Recorded data below:
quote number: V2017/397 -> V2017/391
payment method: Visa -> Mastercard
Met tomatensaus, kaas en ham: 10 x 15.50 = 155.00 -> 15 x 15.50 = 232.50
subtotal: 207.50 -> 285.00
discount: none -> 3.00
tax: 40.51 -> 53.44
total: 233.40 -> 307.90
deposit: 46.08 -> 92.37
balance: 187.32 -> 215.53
End of Recorded data.
Recorded data below:
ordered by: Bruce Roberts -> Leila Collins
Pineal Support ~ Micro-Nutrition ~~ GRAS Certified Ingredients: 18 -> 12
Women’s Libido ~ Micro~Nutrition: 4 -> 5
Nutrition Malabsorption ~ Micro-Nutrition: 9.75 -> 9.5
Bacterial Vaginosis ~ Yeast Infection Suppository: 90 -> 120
End of Recorded data.
Recorded data below:
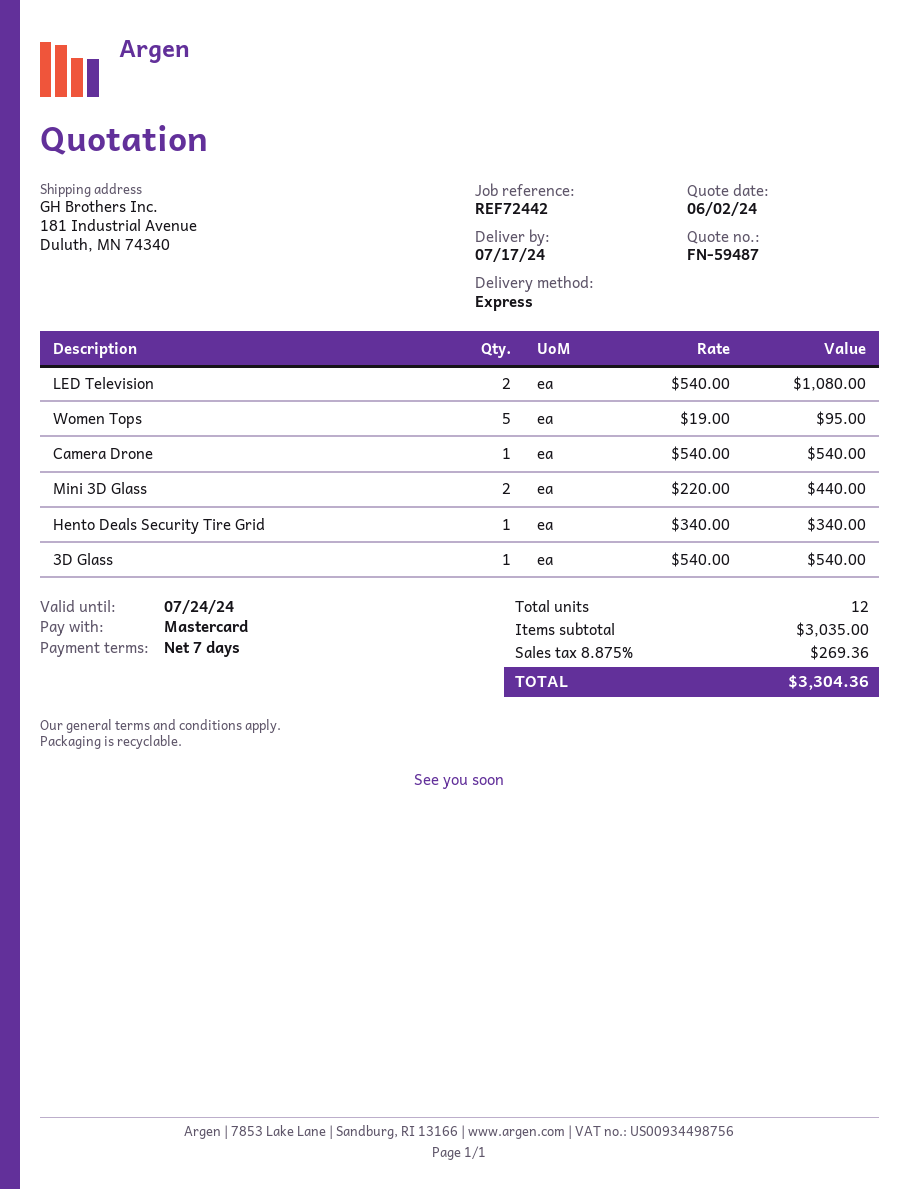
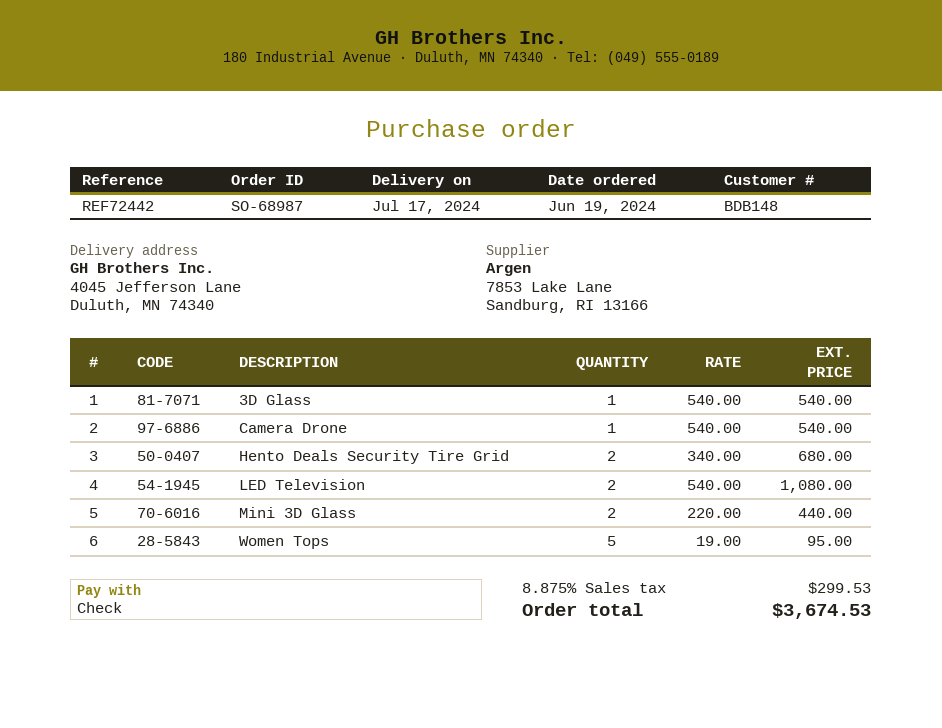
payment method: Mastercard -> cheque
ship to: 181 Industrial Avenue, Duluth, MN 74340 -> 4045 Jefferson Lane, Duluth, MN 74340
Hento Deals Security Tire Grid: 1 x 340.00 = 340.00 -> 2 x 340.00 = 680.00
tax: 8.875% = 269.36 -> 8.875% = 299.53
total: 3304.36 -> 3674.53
End of Recorded data.
▶ **Exercise directions**
From the listing above, repeat exactly the lines starting at the line that includes "quote number: V2017/397 -> V2017/391" and ending at the line that includes "balance: 187.32 -> 215.53", with nothing outside that span.

▶ **Response to the task**
quote number: V2017/397 -> V2017/391
payment method: Visa -> Mastercard
Met tomatensaus, kaas en ham: 10 x 15.50 = 155.00 -> 15 x 15.50 = 232.50
subtotal: 207.50 -> 285.00
discount: none -> 3.00
tax: 40.51 -> 53.44
total: 233.40 -> 307.90
deposit: 46.08 -> 92.37
balance: 187.32 -> 215.53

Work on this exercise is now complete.